Global Warming Litigation Heats Up in Federal Courts

Last month we reported that a federal appeals court ruled that environmental groups had standing to sue energy companies under tort and public nuisance claims for their alleged contribution to global warming. This month a federal district court came to opposite conclusion. Judge Saundra Brown Armstrong of the U.S. District Court for the Northern District of California, issued an order granting the defendants’ – a number of oil and energy companies – motion to dismiss the case based on the plaintiffs’ lack of standing.  

Unlike the Second Circuit Court of Appeals, the U.S. District Court judge in Native Village of Kivalina v. Exxon Mobil Corp. expressly ruled that it is not the judiciary’s role to determine whether companies can be held liable for global warming.

According to Judge Armstrong:

“Based on the judiciary’s history of addressing ‘new and complex problems,’ including those concerning environmental pollution, the [2nd Circuit] court concluded that ‘[w]ell-settled principles of tort and public nuisance law provide appropriate guidance to the district court in assessing Plaintiffs’ claims and federal courts are competent to deal with these issues’ such that their global warming can ‘be addressed through principled adjudication.'”  

Judge Armstrong further wrote:

“Though the alleging defendants are responsible for a ‘substantial portion of greenhouse gas emissions, plaintiffs also acknowledge that virtually everyone on Earth is responsible on some level for contributing to such emissions. Yet, by pressing this lawsuit, plaintiffs are in effect asking this court to make a political judgment that the two dozen defendants named in this action should be the only ones to bear the cost of contributing to global warming.”

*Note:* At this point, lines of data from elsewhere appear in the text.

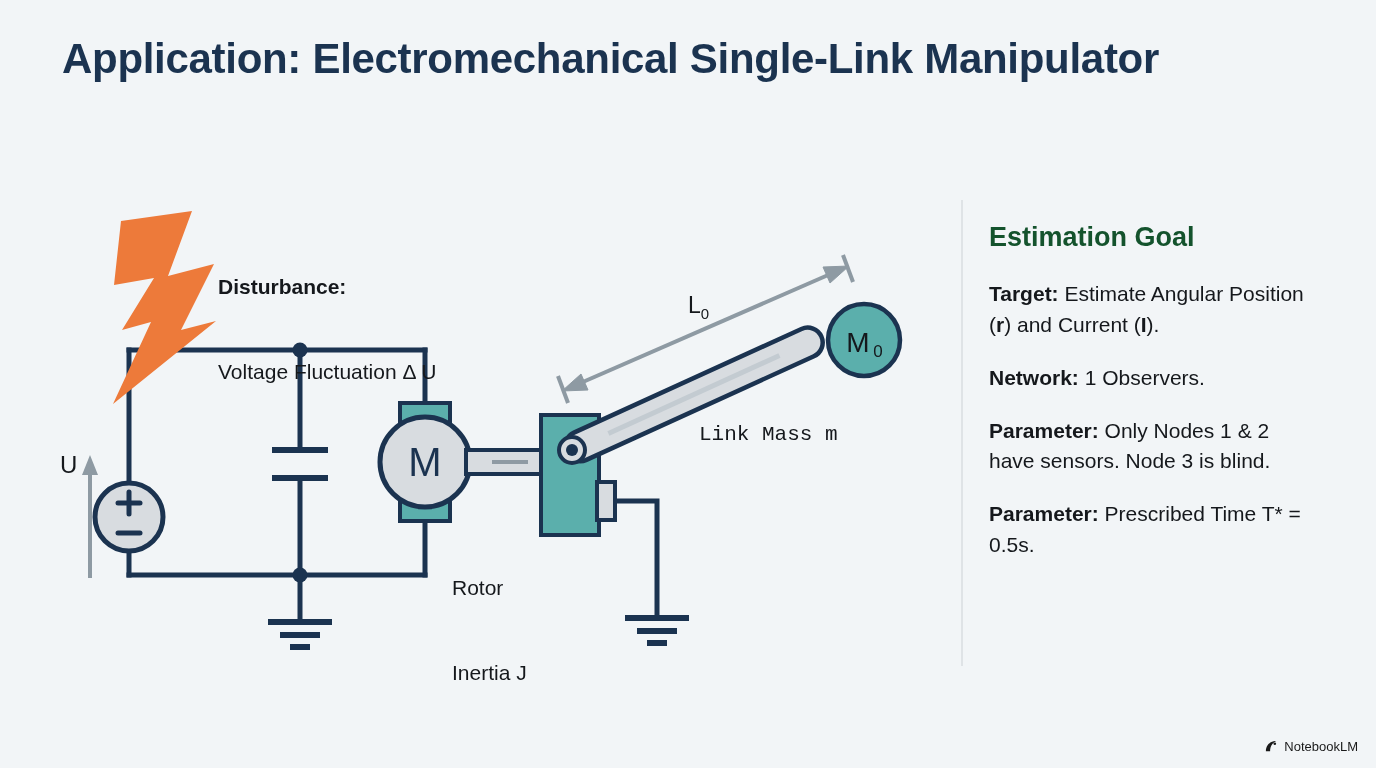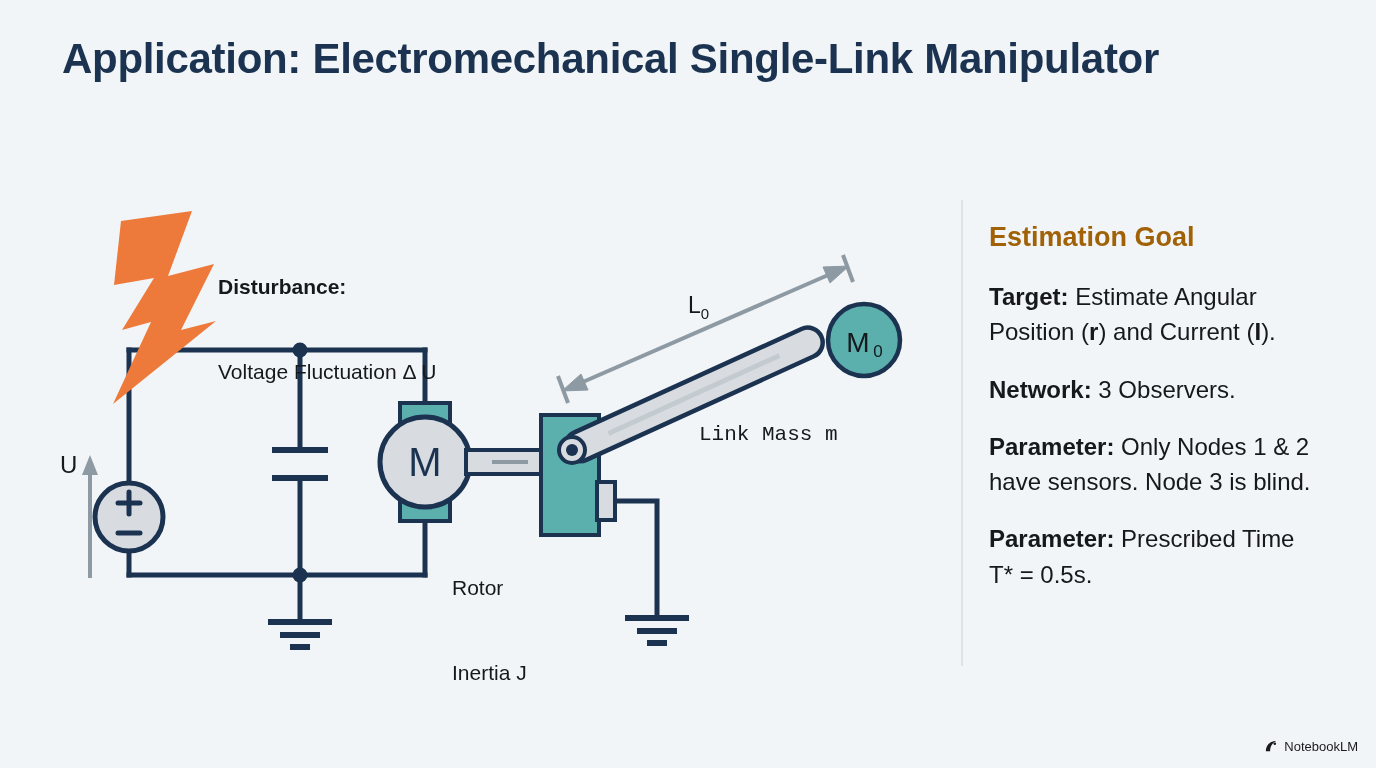--- a/index.html
+++ b/index.html
@@ -44,7 +44,7 @@
   #panel-heading {
     font-size: 27px;
     font-weight: bold;
-    color: #a16207;
+    color: #14532d;
     margin-bottom: 26px;
   }
   .panel-row {

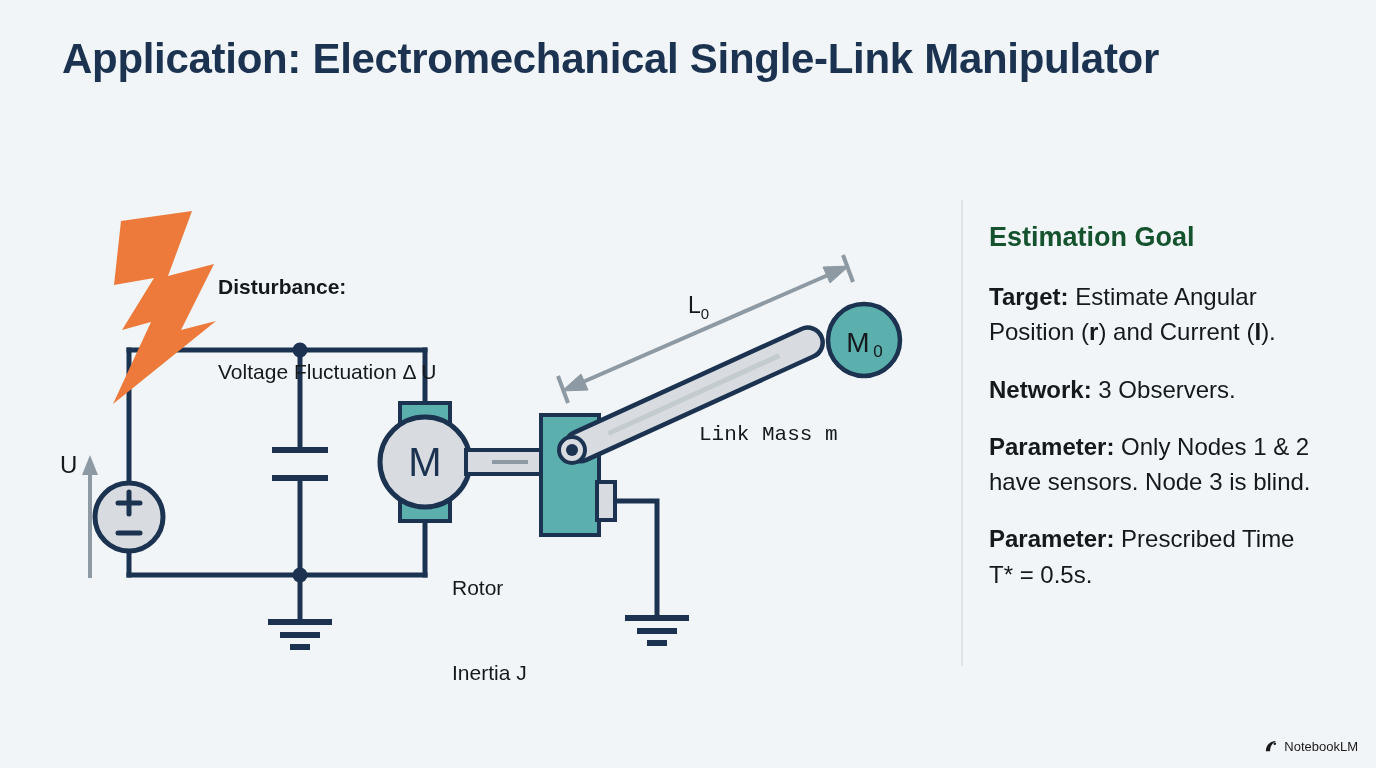--- a/index.html
+++ b/index.html
@@ -48,7 +48,7 @@
     margin-bottom: 26px;
   }
   .panel-row {
-    font-size: 24px;
+    font-size: 21px;
     line-height: 1.47;
     color: #15181c;
     margin-bottom: 22px;

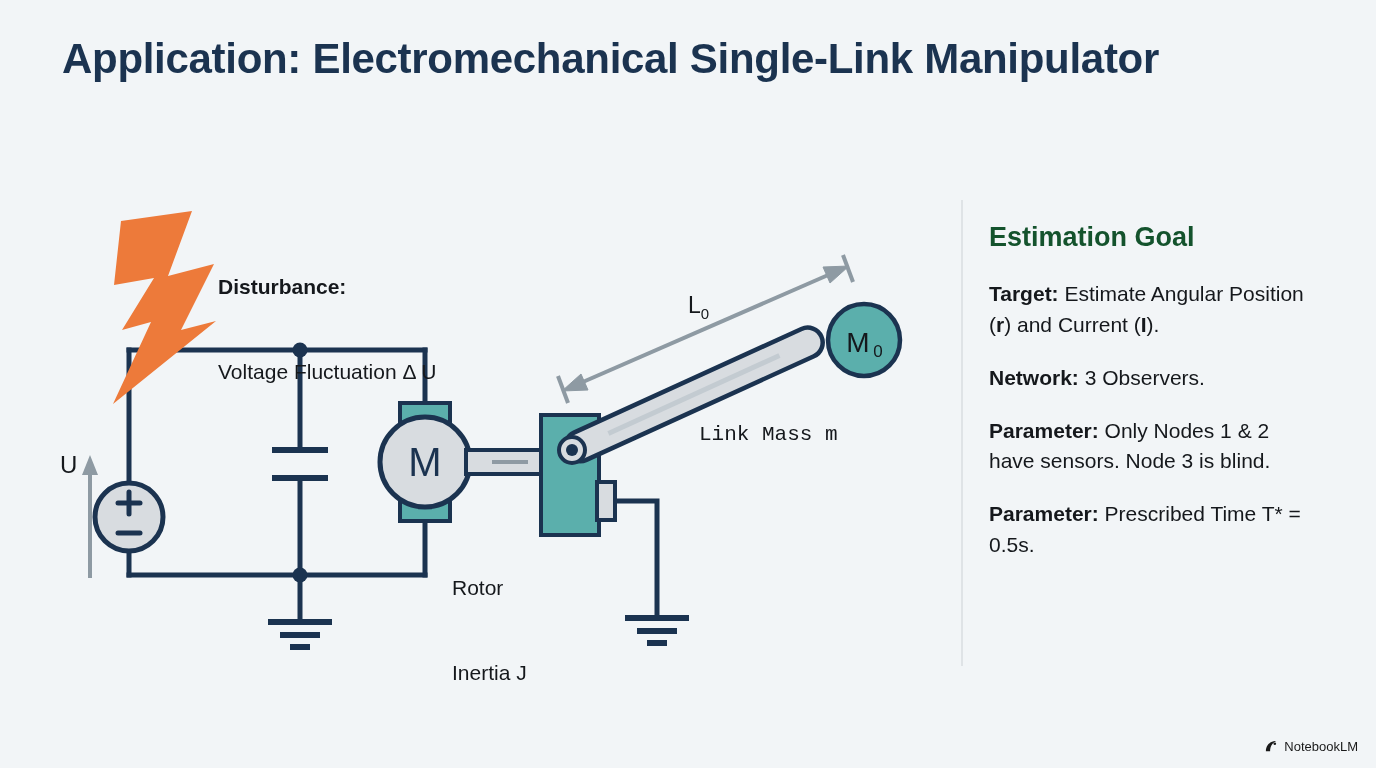--- a/index.html
+++ b/index.html
@@ -233,7 +233,7 @@
     </div>
 
     <div class="panel-row">
-      <span class="lbl">Network:</span><span> 3 Observers.</span>
+      <span class="lbl">Network:</span><span> 1 Observers.</span>
     </div>
 
     <div class="panel-row">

While the U.S. District Court in California dismissed this global warming lawsuit, the 5th Circuit Court of Appeals in New Orleans this week allowed a class action lawsuit to proceed against a number of insurance, oil, coal and chemical companies for property damages resulting from Hurricane Katrina. The order cited the Second Circuit court case [Connecticut v. American Electric Power Company] in allowing the case to proceed.

In Comer v. Murphy Oil Co., Judge James Dennis wrote:

“Although we arrived at our decision independently, the Second Circuit’s reasoning [in Connecticut v. American Electric Power Co.] is fully consistent with ours, particularly in its careful analysis of whether the case requires the court to address any specific issue that is constitutionally committed to another branch of government.”

While two of the three courts discussed above allowed the cases to proceed, the courts did not ultimately rule whether the energy companies are indeed liable based on tort and public nuisance claims. Instead, the cases merely allowed the cases to proceed on procedural grounds. Hamilton Consulting will continue to follow these cases as they wind through the judicial system.